Ferdinand Porsche, the head of the company, felt the situation was hopeless. In an effort to turn things around, he sent a man named Carl Hahn to America in search of help. Hahn ultimately approached William Bernbach of the New York advertising agency DDB and asked him for advice.
After several days of research and analysis, Bernbach pointed out that since being small was the biggest weakness of the Beetle, why not use the word “small” as a selling point? Bernbach’s innovative idea would revolutionize the advertising industry.
Several days later, a Beetle advertisement appeared in the media. In an almost self-deprecating tone, the ad exposed the disadvantages of the Beetle, pointing out the car’s small size and ugly shape. At the end of the ad was a short section espousing the benefits of being small: easy parking, low insurance costs, and low maintenance costs.
This distinctive advertisement immediately caught people’s attention and resonated with Americans. As a result, the Beetle grew in popularity almost overnight. It gradually became one of the most well-loved cars in America.
Sometimes, exposing your weaknesses may be the key to how to turn weaknesses into strengths. A disadvantage, on one hand, may turn out to be an advantage on the other.
The weakness of sharks
Some meat-eating sharks can be extremely aggressive, and few people are able to escape this stealthy predator once it has them in its sight.
A marine biologist has studied sharks for many years. While others are swimming away from sharks, this biologist is swimming toward them. Though he regularly comes in close contact with them, strangely enough, sharks don’t seem to mind him. So what’s his secret?
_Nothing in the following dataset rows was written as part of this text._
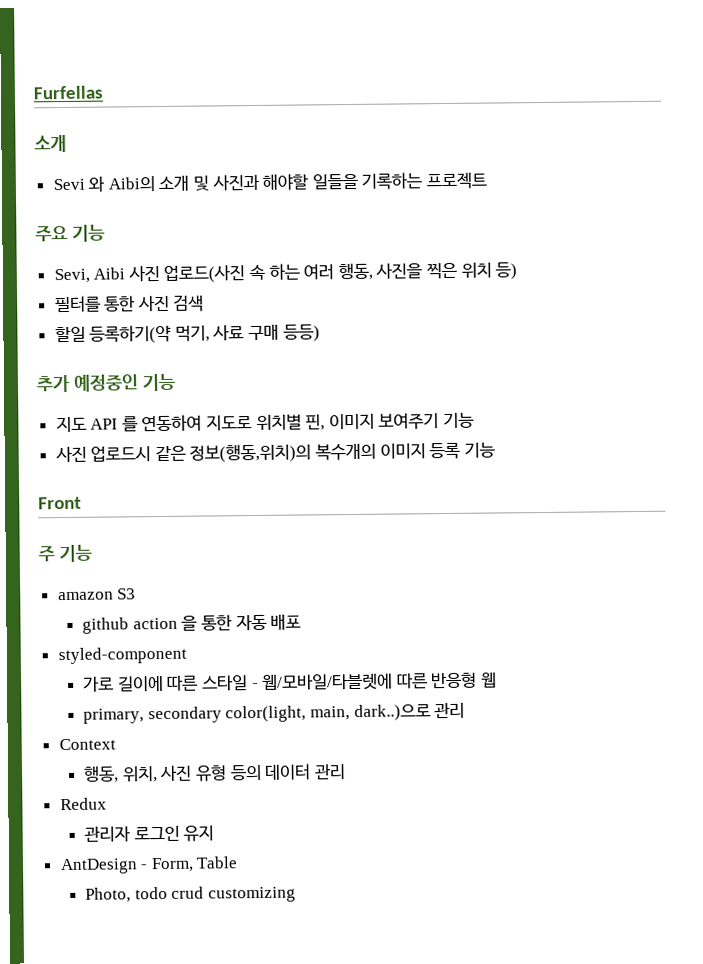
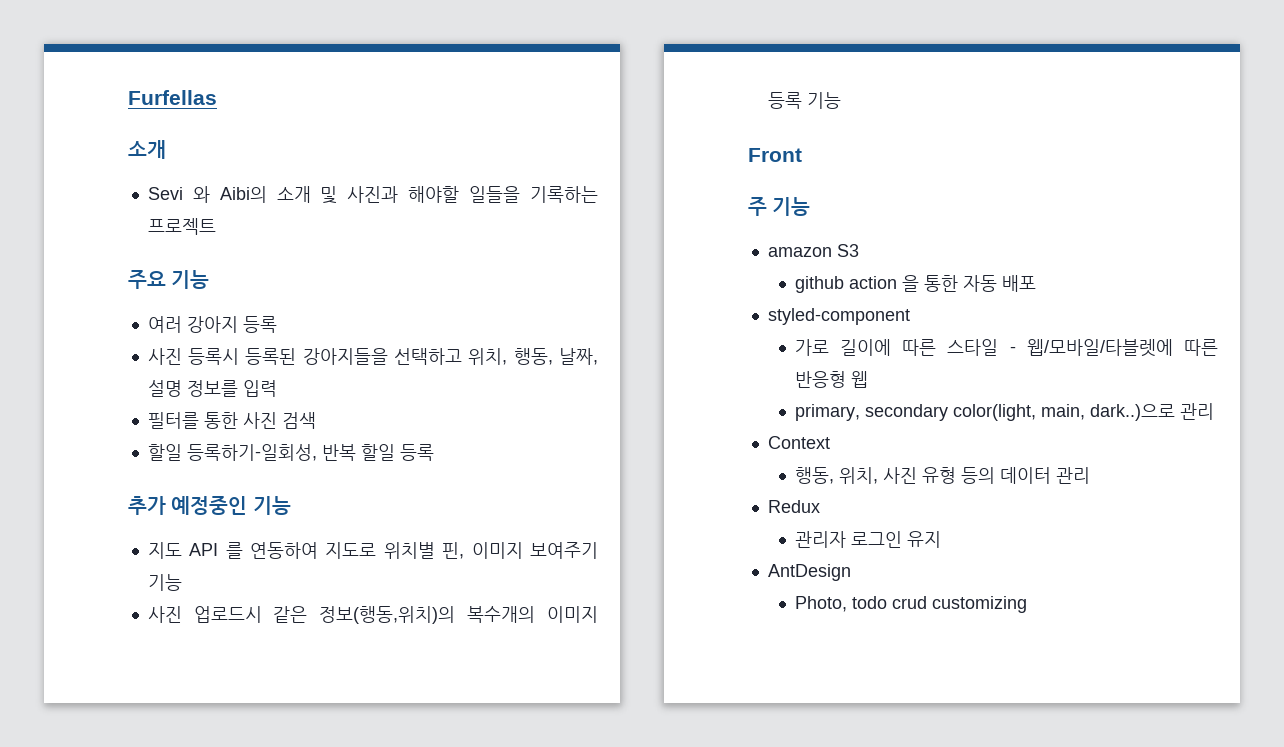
- Sevi, Aibi 사진 업로드(사진 속 하는 여러 행동, 사진을 찍은 위치 등)
+ 여러 강아지 등록
+ 사진 등록시 등록된 강아지들을 선택하고 위치, 행동, 날짜, 설명 정보를 입력
- 할일 등록하기(약 먹기, 사료 구매 등등)
+ 할일 등록하기-일회성, 반복 할일 등록
- AntDesign - Form, Table
+ AntDesign

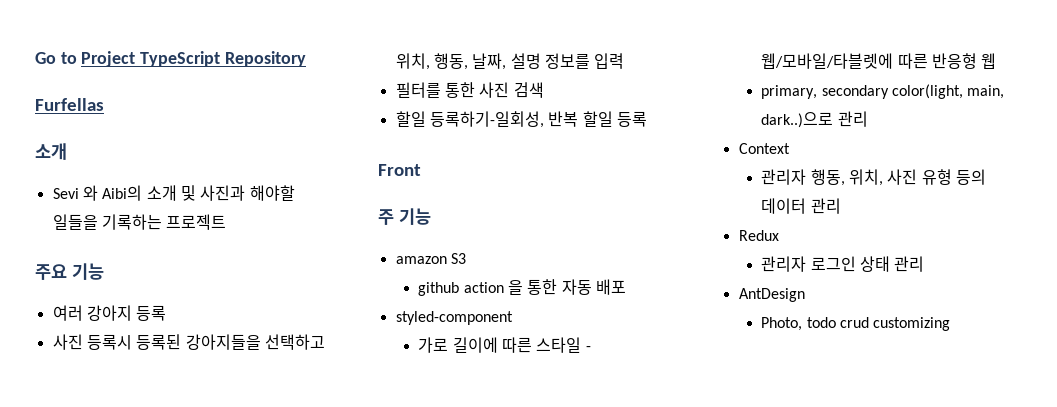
+ Go to Project TypeScript Repository
- 추가 예정중인 기능
- 지도 API 를 연동하여 지도로 위치별 핀, 이미지 보여주기 기능
- 사진 업로드시 같은 정보(행동,위치)의 복수개의 이미지 등록 기능
- 행동, 위치, 사진 유형 등의 데이터 관리
+ 관리자 행동, 위치, 사진 유형 등의 데이터 관리
- 관리자 로그인 유지
+ 관리자 로그인 상태 관리

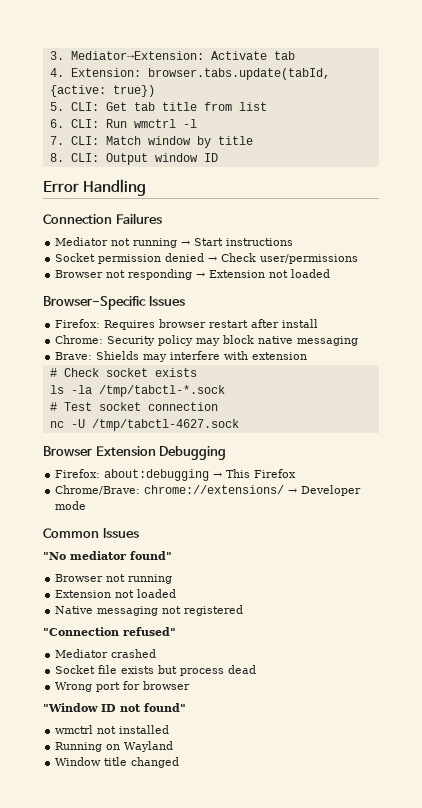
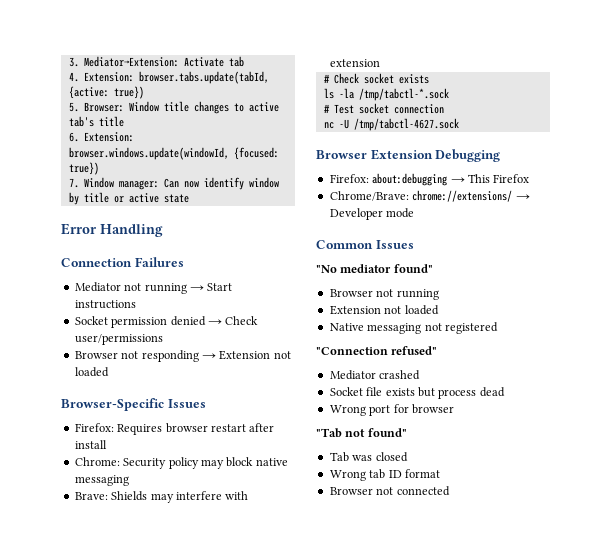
- 5. CLI: Get tab title from list
- 6. CLI: Run wmctrl -l
- 7. CLI: Match window by title
- 8. CLI: Output window ID
+ 5. Browser: Window title changes to active tab's title
+ 6. Extension: browser.windows.update(windowId, {focused: true})
+ 7. Window manager: Can now identify window by title or active state
- "Window ID not found"
+ "Tab not found"
- wmctrl not installed
- Running on Wayland
- Window title changed
+ Tab was closed
+ Wrong tab ID format
+ Browser not connected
“Sharks are not scary, actually. The scary thing is that when you see a shark, you get scared first,” the biologist said.
When a person encounters a shark, they become frightened, and their heartbeat accelerates. It turns out that it is the fast-beating heart that attracts the shark’s attention, enabling it to find its prey from the induction wave of the fast-beating heart in the water.
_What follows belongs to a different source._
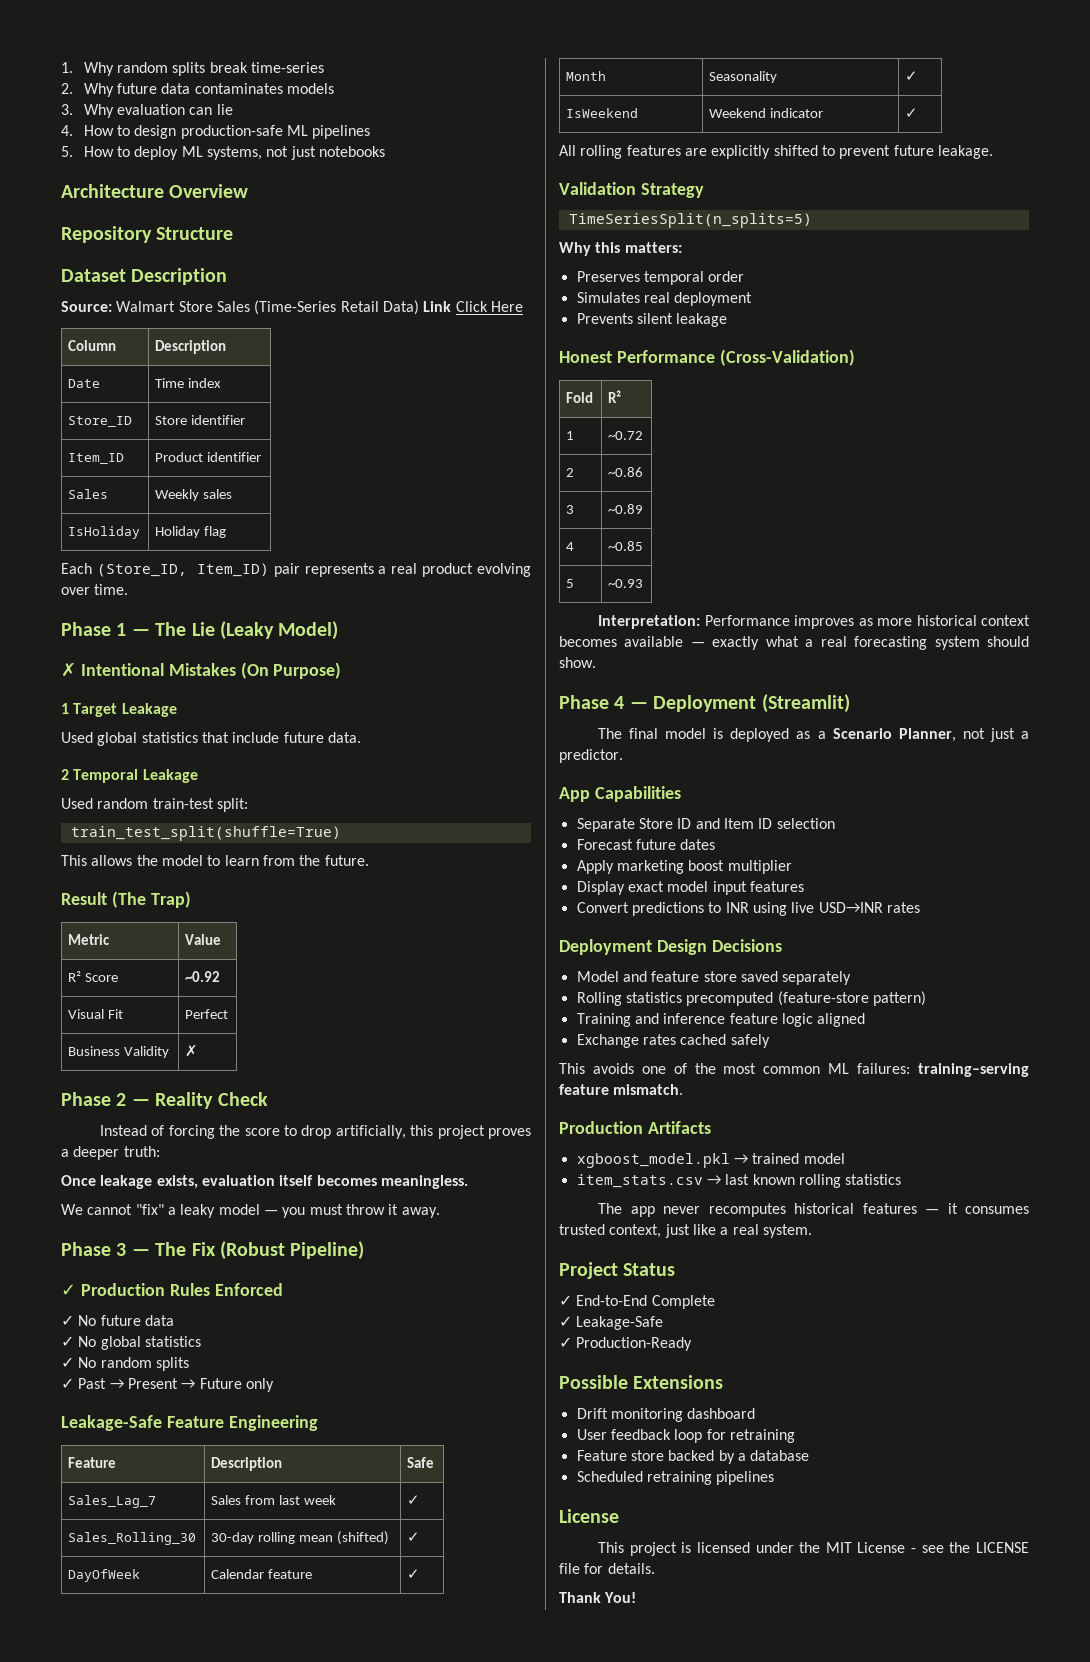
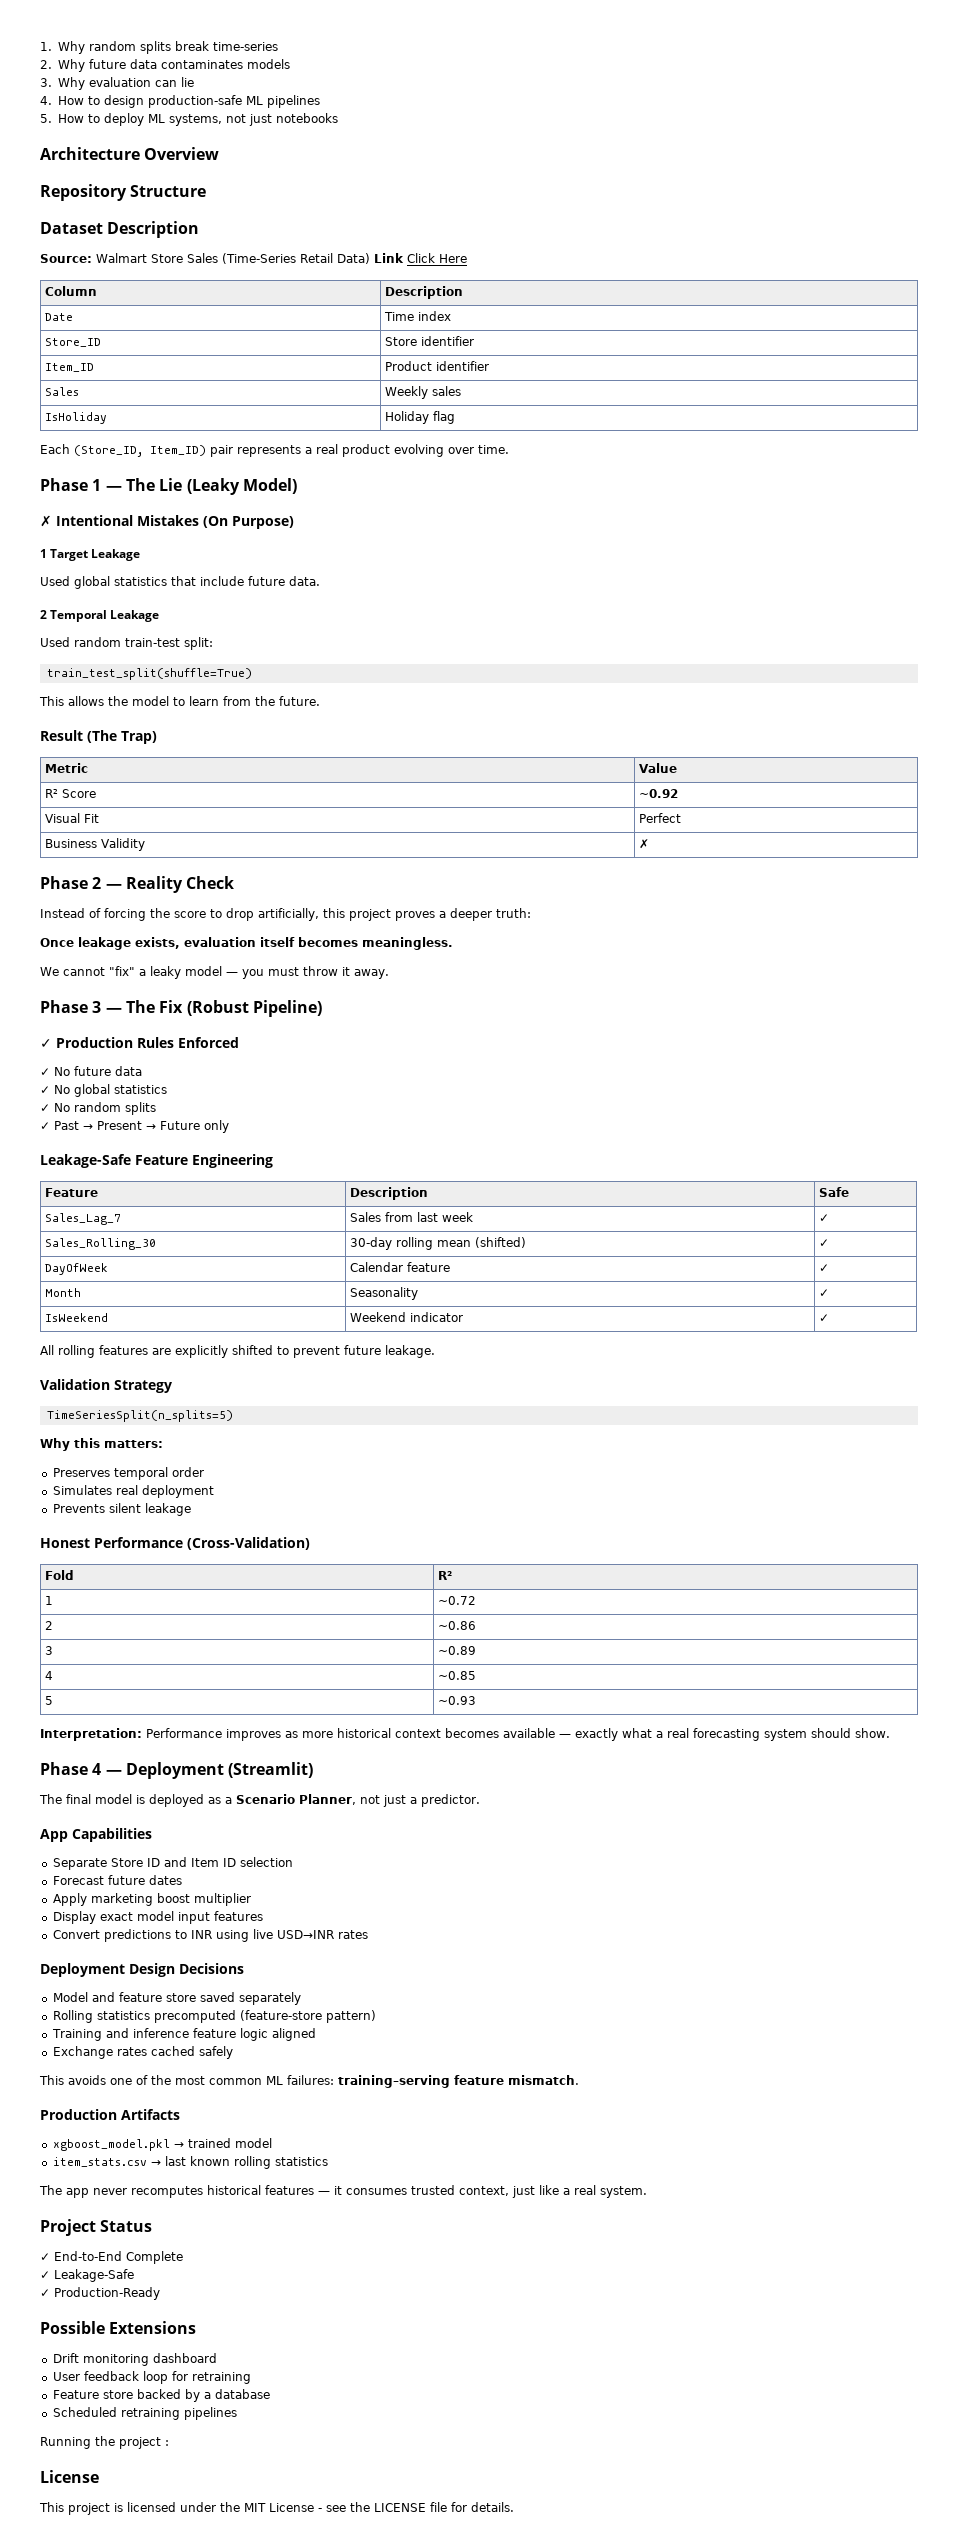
+ Running the project :
- Thank You!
If you keep calm and collected in front of the shark, then it will pose no threat to you. Even if it accidentally touches your body, it will not attack, but will instead immediately swim away from you to find its prey. Conversely, if you tremble in fear, scream in surprise, and speed up your heartbeat, then you are potentially in their sights.
By understanding the weakness of sharks, you can use it to your advantage. If you can keep a calm heart and remain unmoved in the face of danger, you may find that danger passes you by.
It seems that sometimes it is you yourself who traps you.